TASK: Retype the line with "width: 24px ->" exactly. Then retype every line after it through the end of the entries below, and nothing more, leaving out pictures.

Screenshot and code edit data
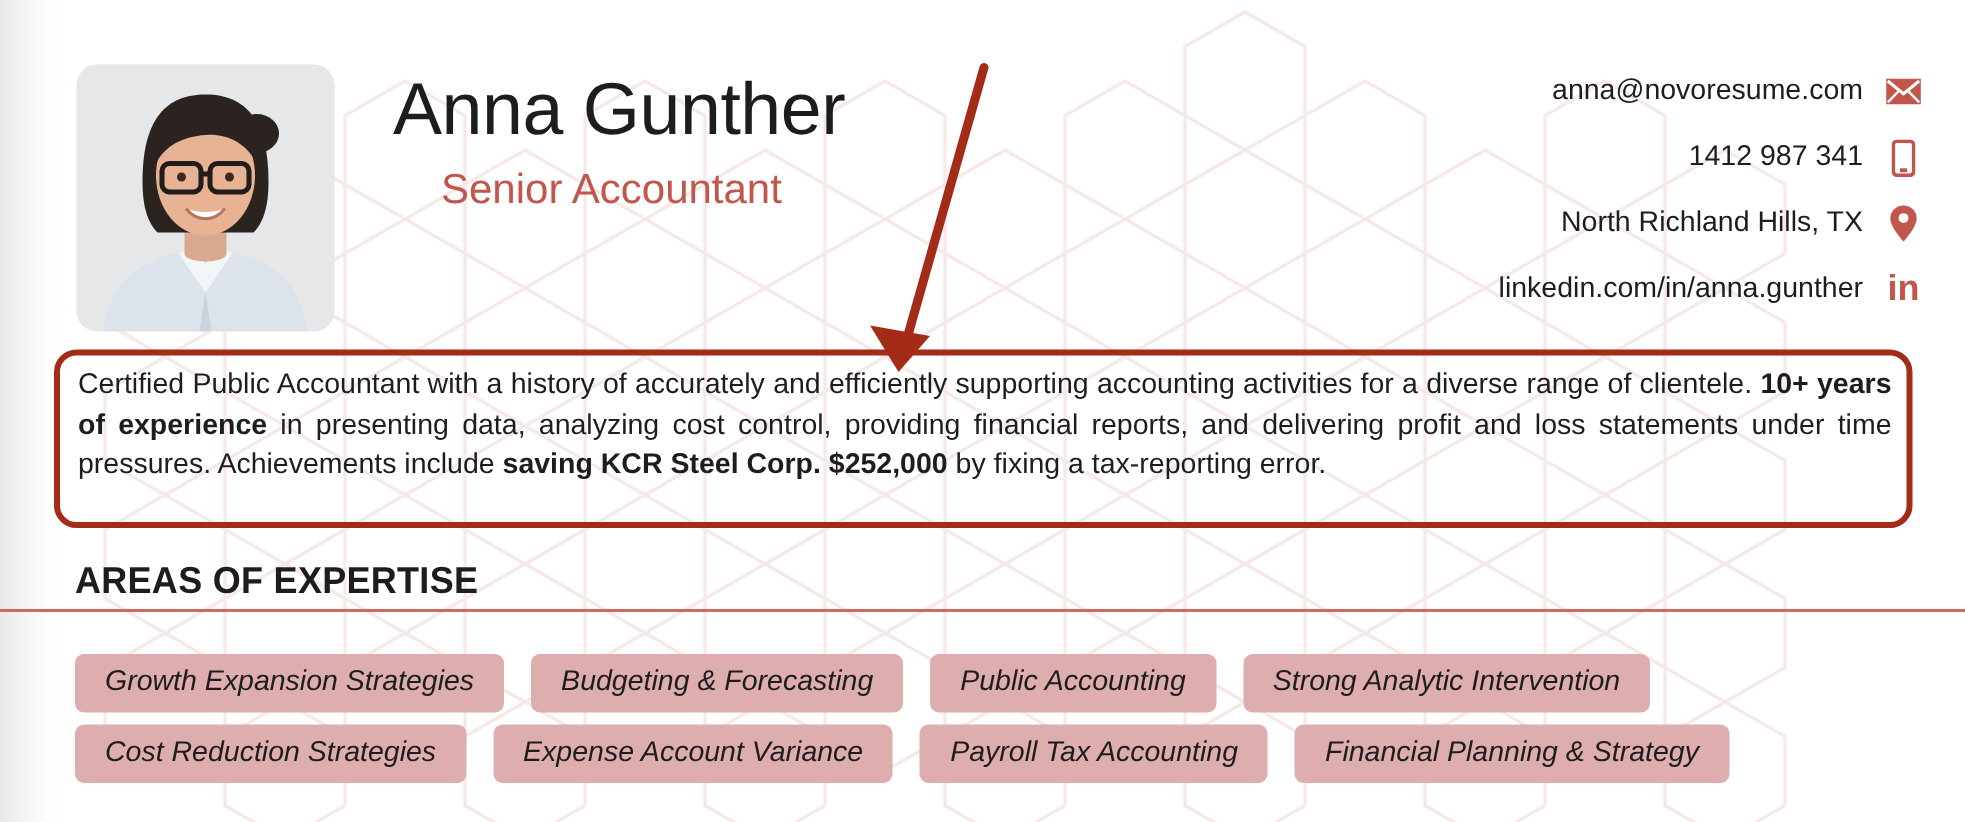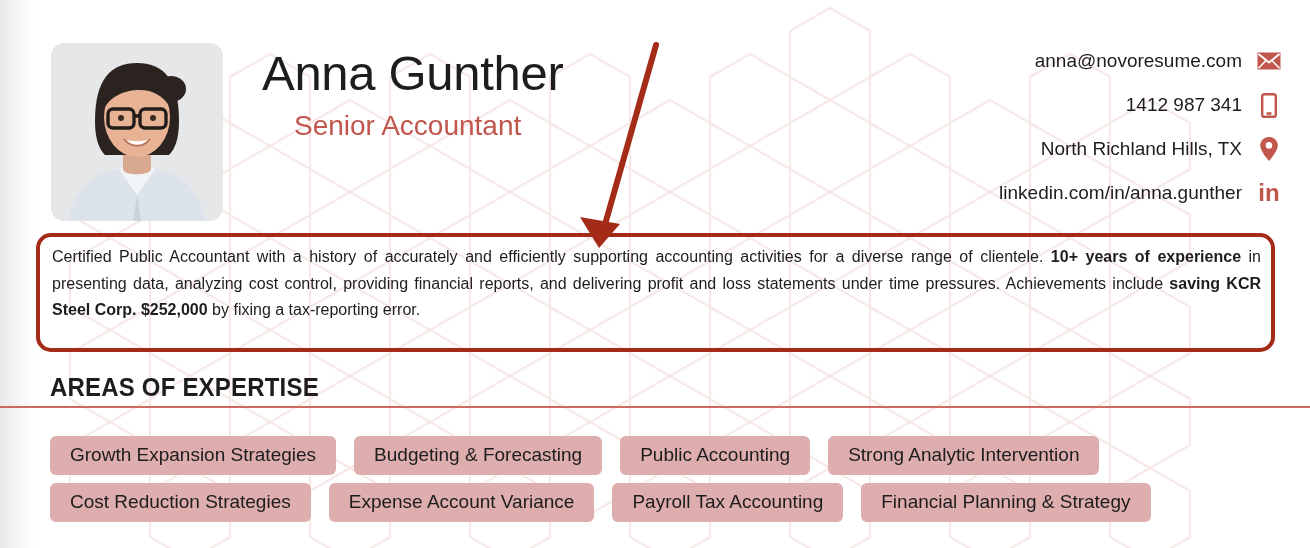"Certified Public Accountant with a" .summary-text { font-size: 16px -> 19px }
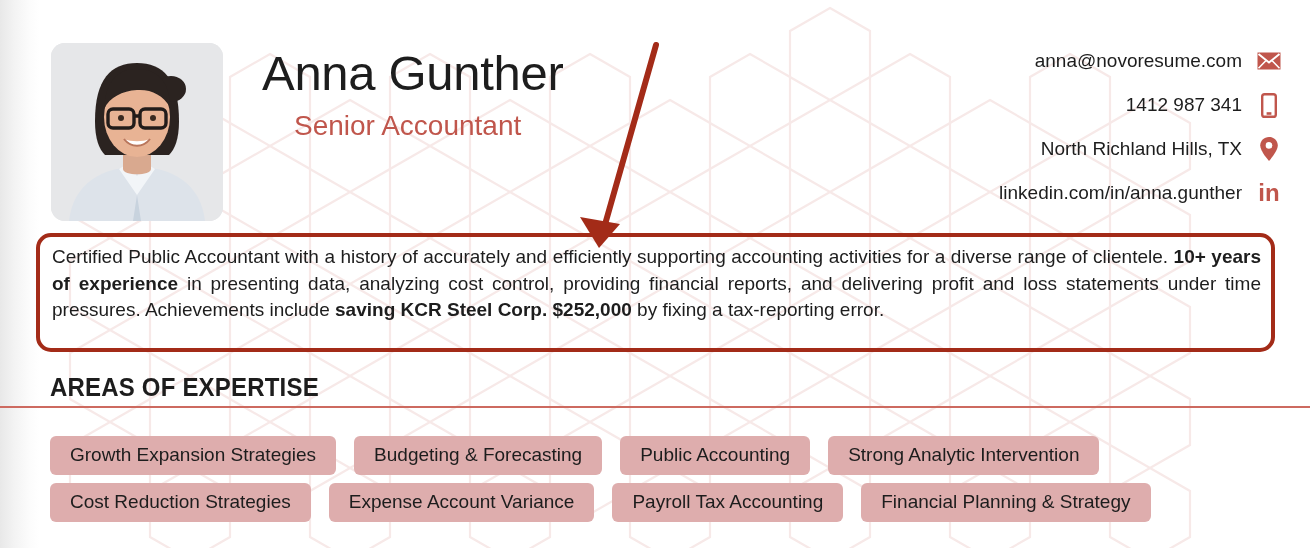"Growth Expansion Strategies" .tag-row { font-style: none -> italic }
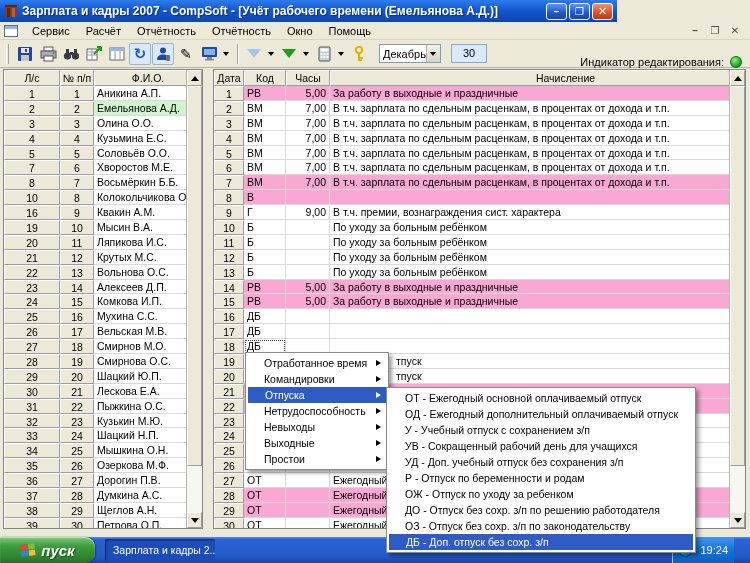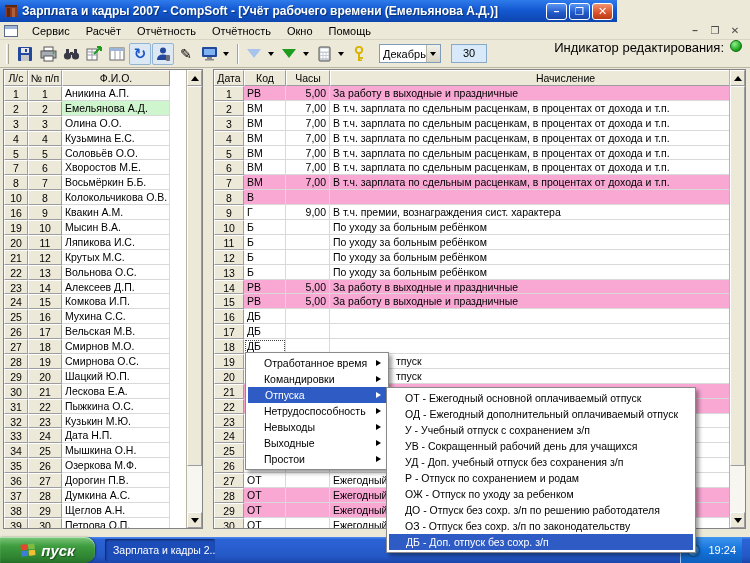"Индикатор редактирования:" .indicator { align-items: flex-start -> flex-end; font-size: 13px -> 11px }
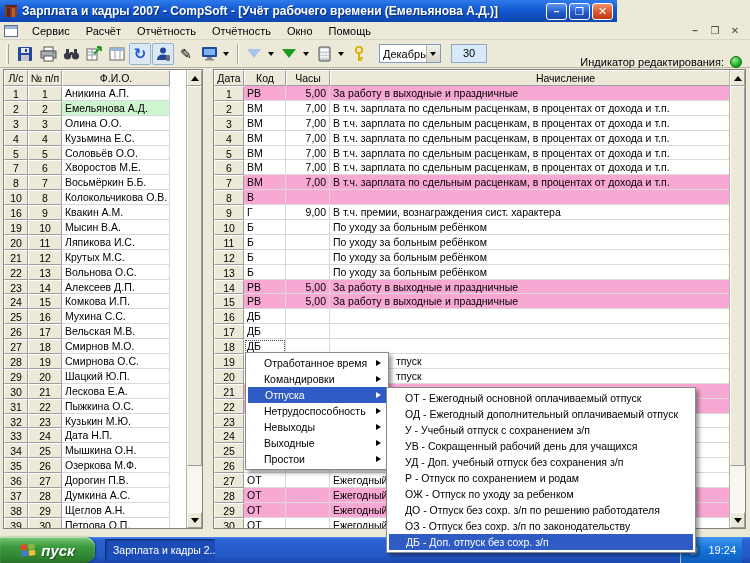"Л/с" .lc0 { width: 24px -> 56px }
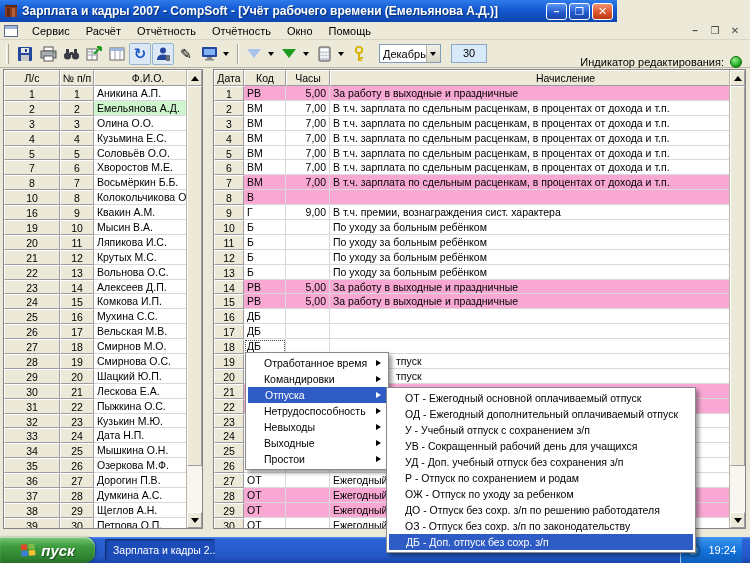"Дата Н.П." div.cell { text: Дата -> Шацкий }
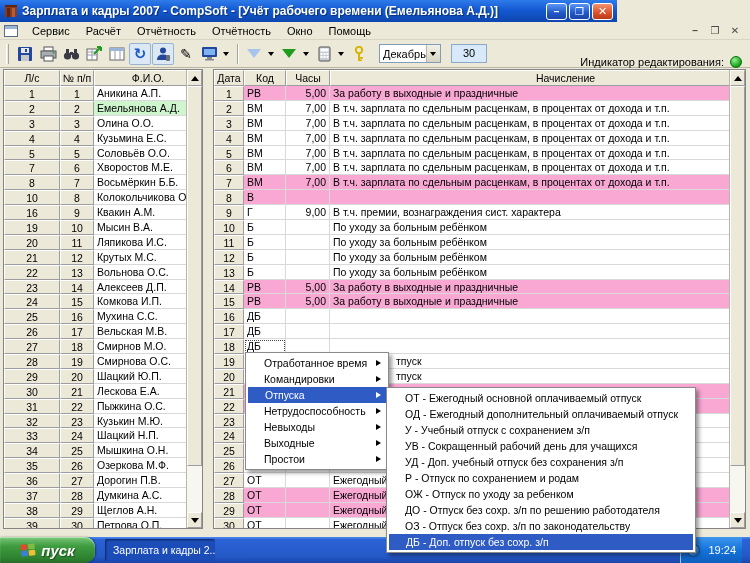"Р - Отпуск по сохранением" div.mitem { text: сохранением -> беременности }
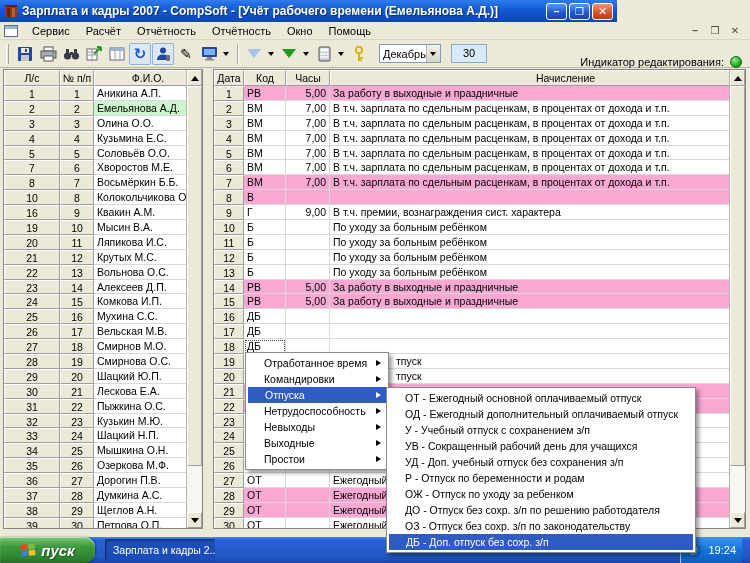"19:24" .tray { right: 8px -> 16px }
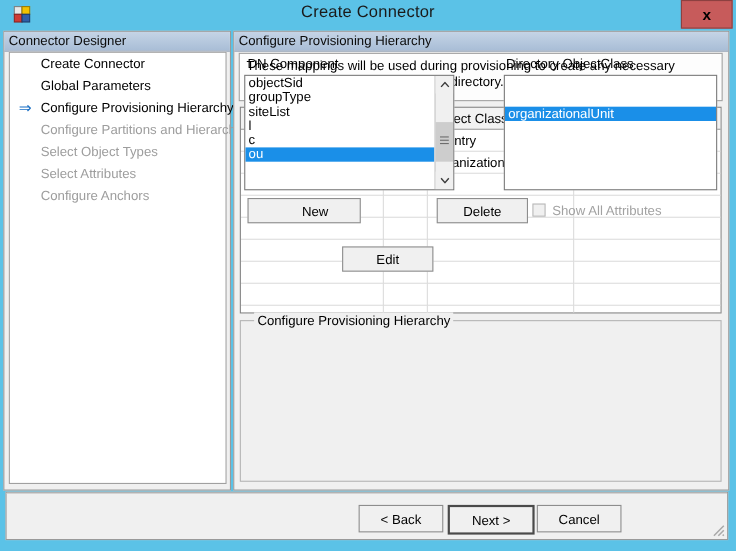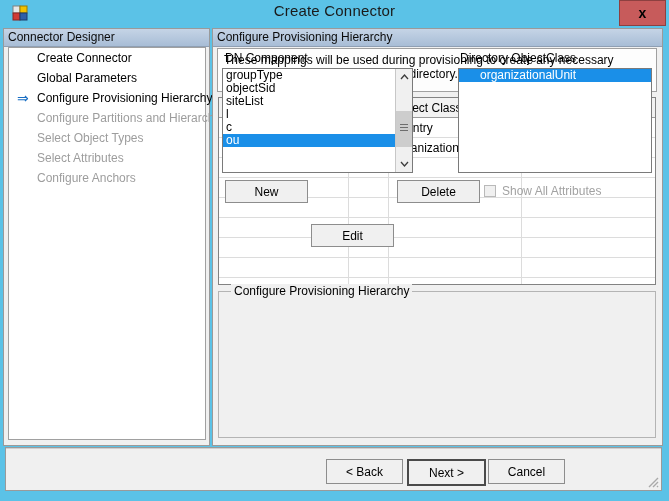"groupType" div.lb-item { order: before "objectSid" -> after "objectSid" }
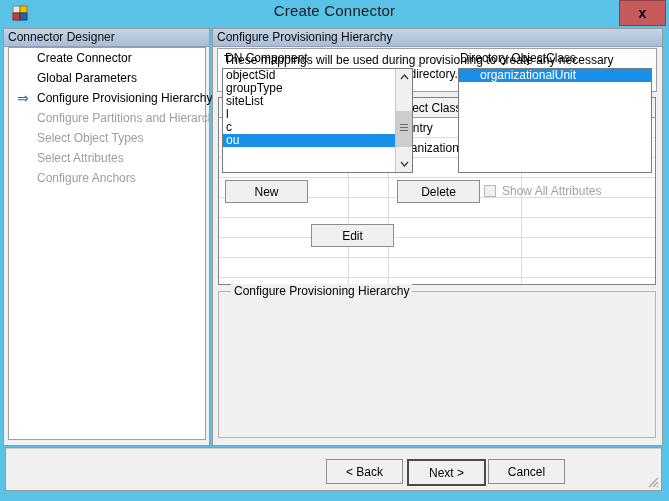"organizationalUnit" .lb-item-wide { margin-top: none -> 28px; padding-left: 21px -> 3px }
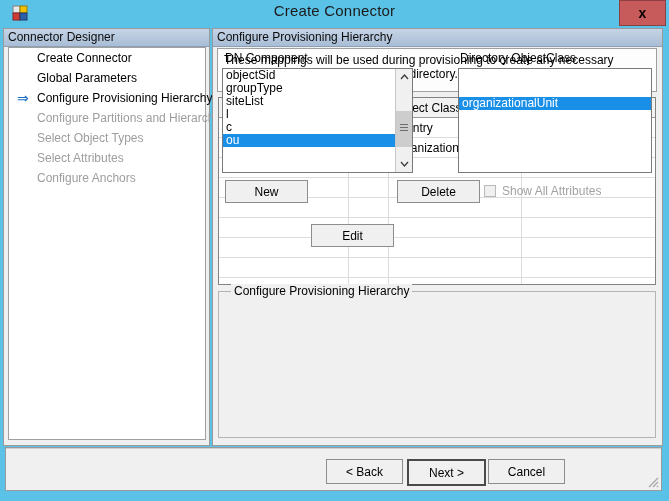"New" #btn-new { padding-left: none -> 20px }
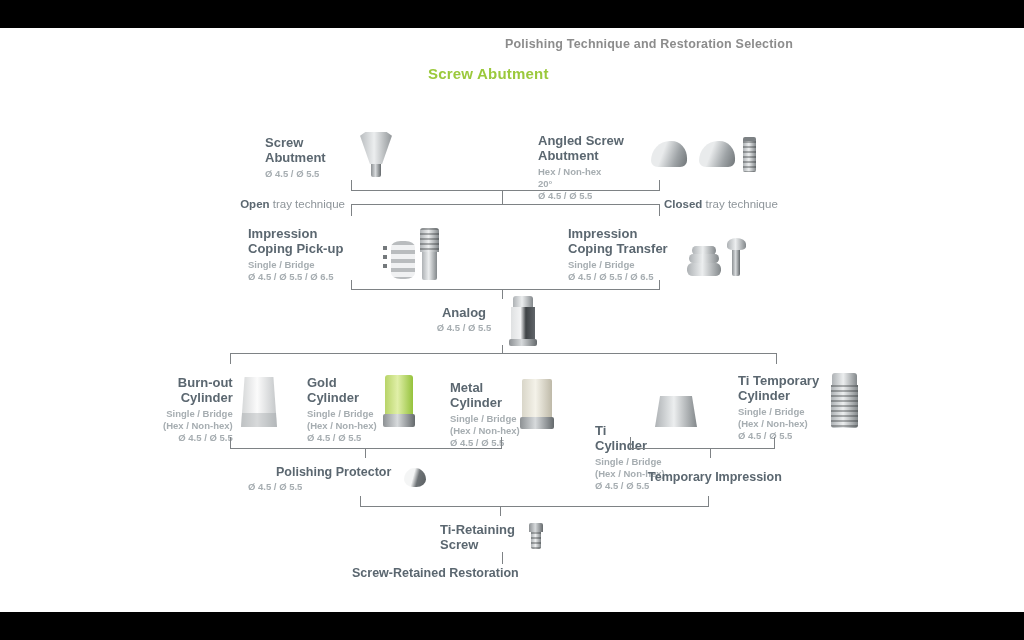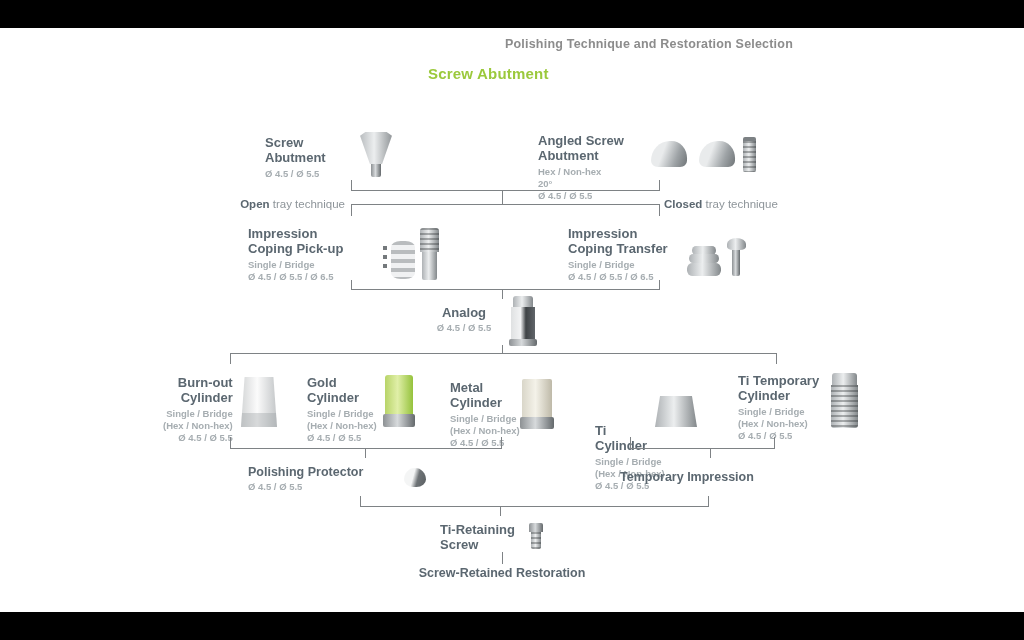"Polishing Protector" .big-title { margin-left: none -> 28px }
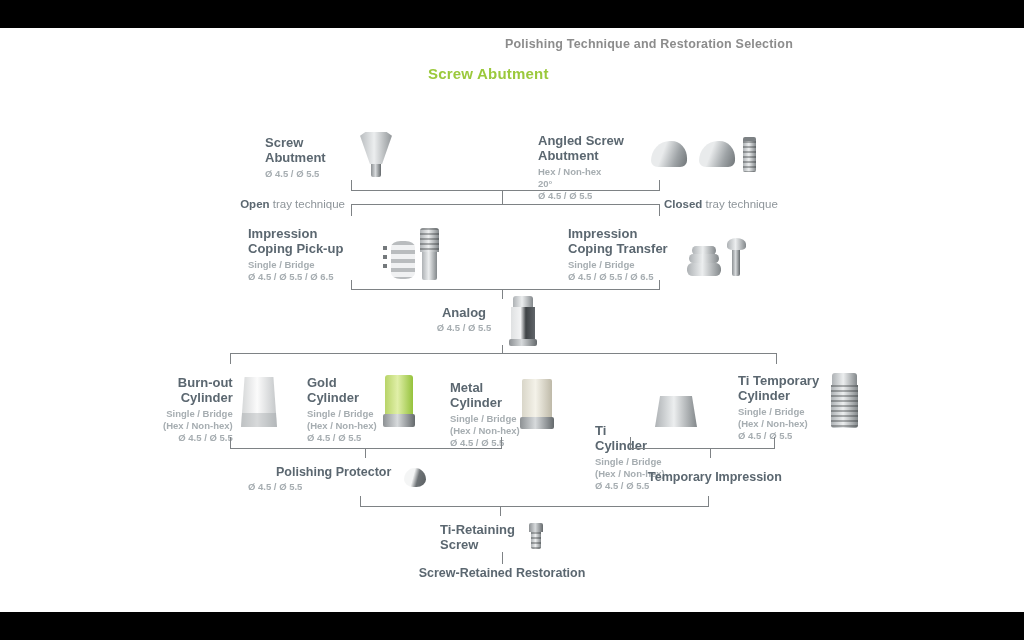"Screw-Retained Restoration" .footer-title { text-align: center -> left }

RESULT BELOW:
"Л/с" .lc0 { width: 24px -> 56px }
"Дата Н.П." div.cell { text: Дата -> Шацкий }
"Р - Отпуск по сохранением" div.mitem { text: сохранением -> беременности }
"19:24" .tray { right: 8px -> 16px }
"groupType" div.lb-item { order: before "objectSid" -> after "objectSid" }
"organizationalUnit" .lb-item-wide { margin-top: none -> 28px; padding-left: 21px -> 3px }
"New" #btn-new { padding-left: none -> 20px }
"Polishing Protector" .big-title { margin-left: none -> 28px }
"Screw-Retained Restoration" .footer-title { text-align: center -> left }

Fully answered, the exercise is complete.